> Try it
Once you find the line with "- Here are some" in the entries below, return exactly every line from it through the line with "- collect your account".

==*==

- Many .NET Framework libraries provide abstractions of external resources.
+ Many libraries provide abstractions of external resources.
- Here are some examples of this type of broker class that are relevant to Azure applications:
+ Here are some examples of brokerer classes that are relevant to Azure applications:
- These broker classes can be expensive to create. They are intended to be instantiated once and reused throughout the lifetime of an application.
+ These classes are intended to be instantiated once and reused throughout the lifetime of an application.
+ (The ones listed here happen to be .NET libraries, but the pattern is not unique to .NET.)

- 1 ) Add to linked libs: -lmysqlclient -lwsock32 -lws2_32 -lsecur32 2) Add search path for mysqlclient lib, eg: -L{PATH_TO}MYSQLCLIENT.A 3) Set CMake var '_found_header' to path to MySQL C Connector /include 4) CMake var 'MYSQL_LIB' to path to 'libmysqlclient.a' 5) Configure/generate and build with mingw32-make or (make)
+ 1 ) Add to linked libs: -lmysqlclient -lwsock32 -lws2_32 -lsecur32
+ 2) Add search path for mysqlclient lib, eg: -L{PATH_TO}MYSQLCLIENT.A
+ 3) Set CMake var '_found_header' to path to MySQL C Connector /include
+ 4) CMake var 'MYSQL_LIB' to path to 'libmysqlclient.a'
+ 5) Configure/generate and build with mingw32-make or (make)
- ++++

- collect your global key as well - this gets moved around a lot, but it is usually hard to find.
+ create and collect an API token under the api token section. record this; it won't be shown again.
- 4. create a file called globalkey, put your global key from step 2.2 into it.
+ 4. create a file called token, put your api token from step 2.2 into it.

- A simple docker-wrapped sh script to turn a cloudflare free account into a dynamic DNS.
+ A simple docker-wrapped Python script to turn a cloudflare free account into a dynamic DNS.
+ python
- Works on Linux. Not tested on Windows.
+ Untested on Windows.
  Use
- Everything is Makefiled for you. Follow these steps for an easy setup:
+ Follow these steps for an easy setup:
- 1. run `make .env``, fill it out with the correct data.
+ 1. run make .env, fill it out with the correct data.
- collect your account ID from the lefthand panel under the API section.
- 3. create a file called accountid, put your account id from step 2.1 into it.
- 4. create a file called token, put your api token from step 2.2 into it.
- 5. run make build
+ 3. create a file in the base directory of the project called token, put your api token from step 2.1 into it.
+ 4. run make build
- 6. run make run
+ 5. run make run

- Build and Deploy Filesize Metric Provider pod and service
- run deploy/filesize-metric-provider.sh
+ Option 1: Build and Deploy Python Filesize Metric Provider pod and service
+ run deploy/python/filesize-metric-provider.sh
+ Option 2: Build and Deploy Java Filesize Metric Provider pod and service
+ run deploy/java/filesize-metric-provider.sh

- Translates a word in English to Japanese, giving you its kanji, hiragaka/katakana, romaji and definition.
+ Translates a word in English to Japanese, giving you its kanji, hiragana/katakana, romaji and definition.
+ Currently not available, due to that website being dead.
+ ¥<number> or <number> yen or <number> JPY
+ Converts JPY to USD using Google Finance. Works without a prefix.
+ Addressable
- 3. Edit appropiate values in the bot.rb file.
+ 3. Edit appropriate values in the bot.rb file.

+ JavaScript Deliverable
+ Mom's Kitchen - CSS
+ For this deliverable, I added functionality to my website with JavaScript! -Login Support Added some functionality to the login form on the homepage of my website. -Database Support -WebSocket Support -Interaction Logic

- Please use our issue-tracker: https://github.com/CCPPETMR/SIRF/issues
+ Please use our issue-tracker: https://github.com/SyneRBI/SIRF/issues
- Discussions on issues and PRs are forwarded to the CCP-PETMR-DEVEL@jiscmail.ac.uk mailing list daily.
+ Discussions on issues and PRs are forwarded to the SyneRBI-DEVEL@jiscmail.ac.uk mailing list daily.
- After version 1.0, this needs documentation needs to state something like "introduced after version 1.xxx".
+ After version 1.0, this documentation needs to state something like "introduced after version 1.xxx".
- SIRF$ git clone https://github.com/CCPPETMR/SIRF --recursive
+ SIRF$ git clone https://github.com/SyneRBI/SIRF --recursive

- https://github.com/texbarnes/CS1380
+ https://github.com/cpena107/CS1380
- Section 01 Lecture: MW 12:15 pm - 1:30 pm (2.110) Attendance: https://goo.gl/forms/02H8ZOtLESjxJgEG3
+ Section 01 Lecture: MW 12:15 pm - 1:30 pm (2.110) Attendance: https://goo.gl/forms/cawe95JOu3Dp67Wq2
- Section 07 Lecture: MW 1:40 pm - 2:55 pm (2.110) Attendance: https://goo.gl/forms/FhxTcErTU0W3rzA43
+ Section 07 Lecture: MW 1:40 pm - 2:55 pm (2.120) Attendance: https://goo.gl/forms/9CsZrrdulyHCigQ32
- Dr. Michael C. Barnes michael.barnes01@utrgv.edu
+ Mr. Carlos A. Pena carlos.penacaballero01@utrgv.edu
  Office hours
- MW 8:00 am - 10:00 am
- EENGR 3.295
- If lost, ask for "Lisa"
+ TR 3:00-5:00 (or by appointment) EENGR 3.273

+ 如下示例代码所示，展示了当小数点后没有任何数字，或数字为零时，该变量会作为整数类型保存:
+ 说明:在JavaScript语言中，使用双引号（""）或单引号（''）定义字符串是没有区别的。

==*==

> Result of this exercise
- Here are some examples of this type of broker class that are relevant to Azure applications:
+ Here are some examples of brokerer classes that are relevant to Azure applications:
- These broker classes can be expensive to create. They are intended to be instantiated once and reused throughout the lifetime of an application.
+ These classes are intended to be instantiated once and reused throughout the lifetime of an application.
+ (The ones listed here happen to be .NET libraries, but the pattern is not unique to .NET.)

- 1 ) Add to linked libs: -lmysqlclient -lwsock32 -lws2_32 -lsecur32 2) Add search path for mysqlclient lib, eg: -L{PATH_TO}MYSQLCLIENT.A 3) Set CMake var '_found_header' to path to MySQL C Connector /include 4) CMake var 'MYSQL_LIB' to path to 'libmysqlclient.a' 5) Configure/generate and build with mingw32-make or (make)
+ 1 ) Add to linked libs: -lmysqlclient -lwsock32 -lws2_32 -lsecur32
+ 2) Add search path for mysqlclient lib, eg: -L{PATH_TO}MYSQLCLIENT.A
+ 3) Set CMake var '_found_header' to path to MySQL C Connector /include
+ 4) CMake var 'MYSQL_LIB' to path to 'libmysqlclient.a'
+ 5) Configure/generate and build with mingw32-make or (make)
- ++++

- collect your global key as well - this gets moved around a lot, but it is usually hard to find.
+ create and collect an API token under the api token section. record this; it won't be shown again.
- 4. create a file called globalkey, put your global key from step 2.2 into it.
+ 4. create a file called token, put your api token from step 2.2 into it.

- A simple docker-wrapped sh script to turn a cloudflare free account into a dynamic DNS.
+ A simple docker-wrapped Python script to turn a cloudflare free account into a dynamic DNS.
+ python
- Works on Linux. Not tested on Windows.
+ Untested on Windows.
  Use
- Everything is Makefiled for you. Follow these steps for an easy setup:
+ Follow these steps for an easy setup:
- 1. run `make .env``, fill it out with the correct data.
+ 1. run make .env, fill it out with the correct data.
- collect your account ID from the lefthand panel under the API section.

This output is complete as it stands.